Work instruction: Search the records for the string "dalvik". Copy each line where it occurs.

Supplied material:
━━━

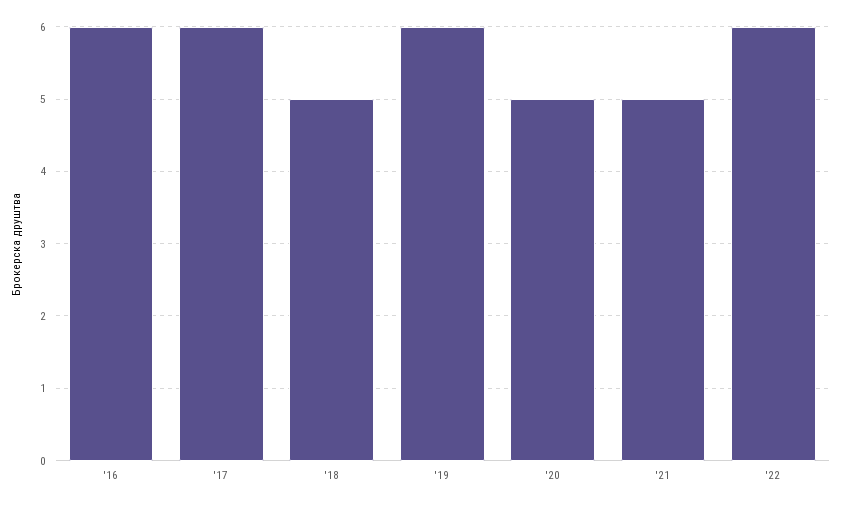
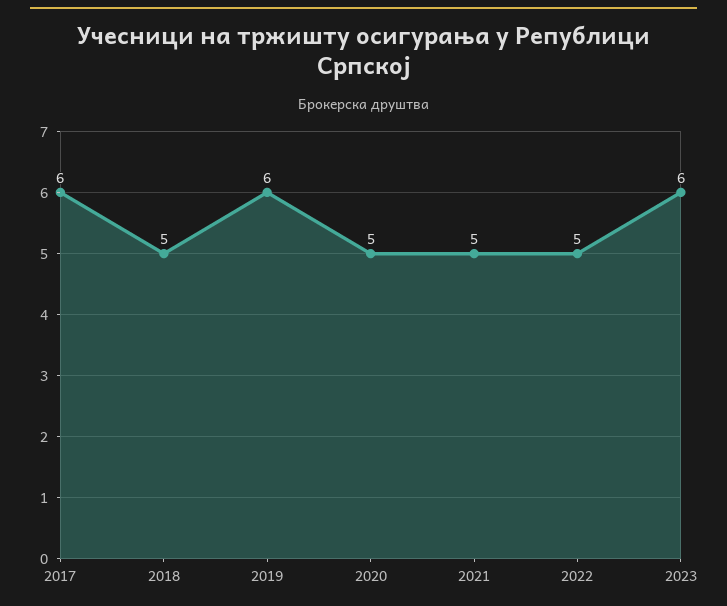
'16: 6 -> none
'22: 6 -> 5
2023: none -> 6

━━━

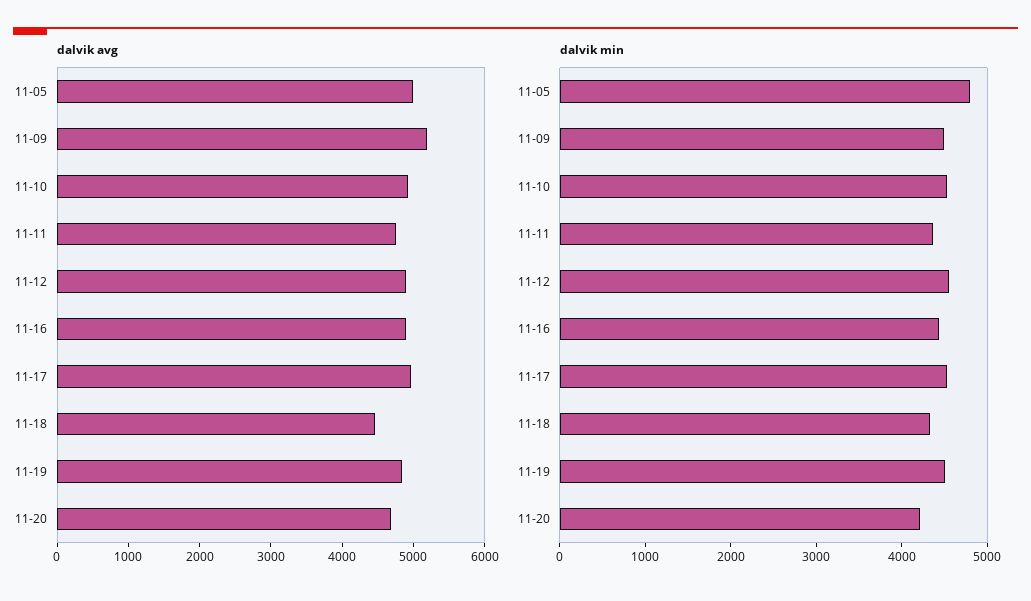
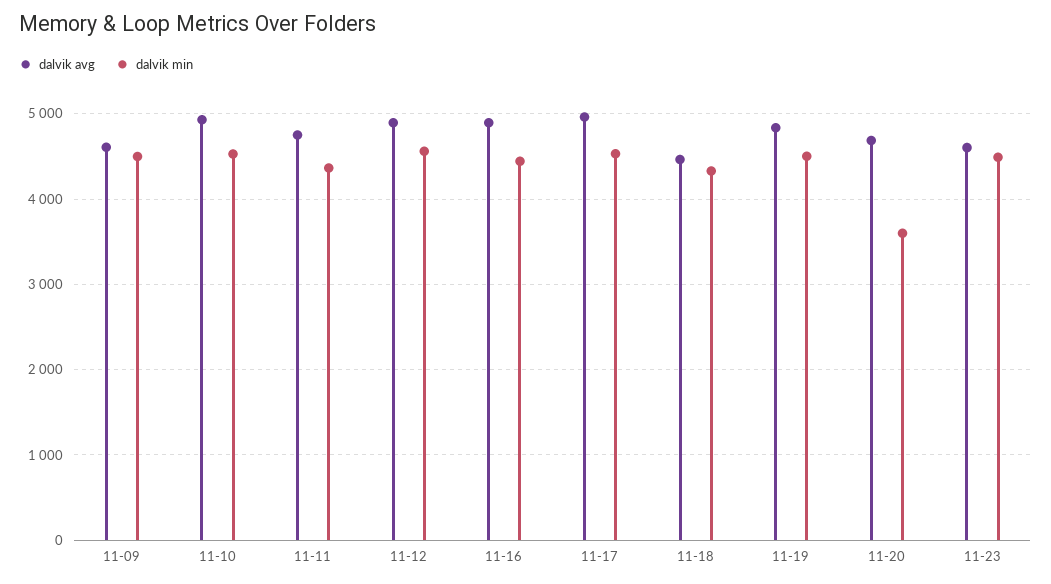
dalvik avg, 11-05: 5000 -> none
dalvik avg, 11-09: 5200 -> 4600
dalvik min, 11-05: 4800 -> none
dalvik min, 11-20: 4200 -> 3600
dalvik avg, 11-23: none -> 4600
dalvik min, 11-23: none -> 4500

━━━

Result of the task:
dalvik avg, 11-05: 5000 -> none
dalvik avg, 11-09: 5200 -> 4600
dalvik min, 11-05: 4800 -> none
dalvik min, 11-20: 4200 -> 3600
dalvik avg, 11-23: none -> 4600
dalvik min, 11-23: none -> 4500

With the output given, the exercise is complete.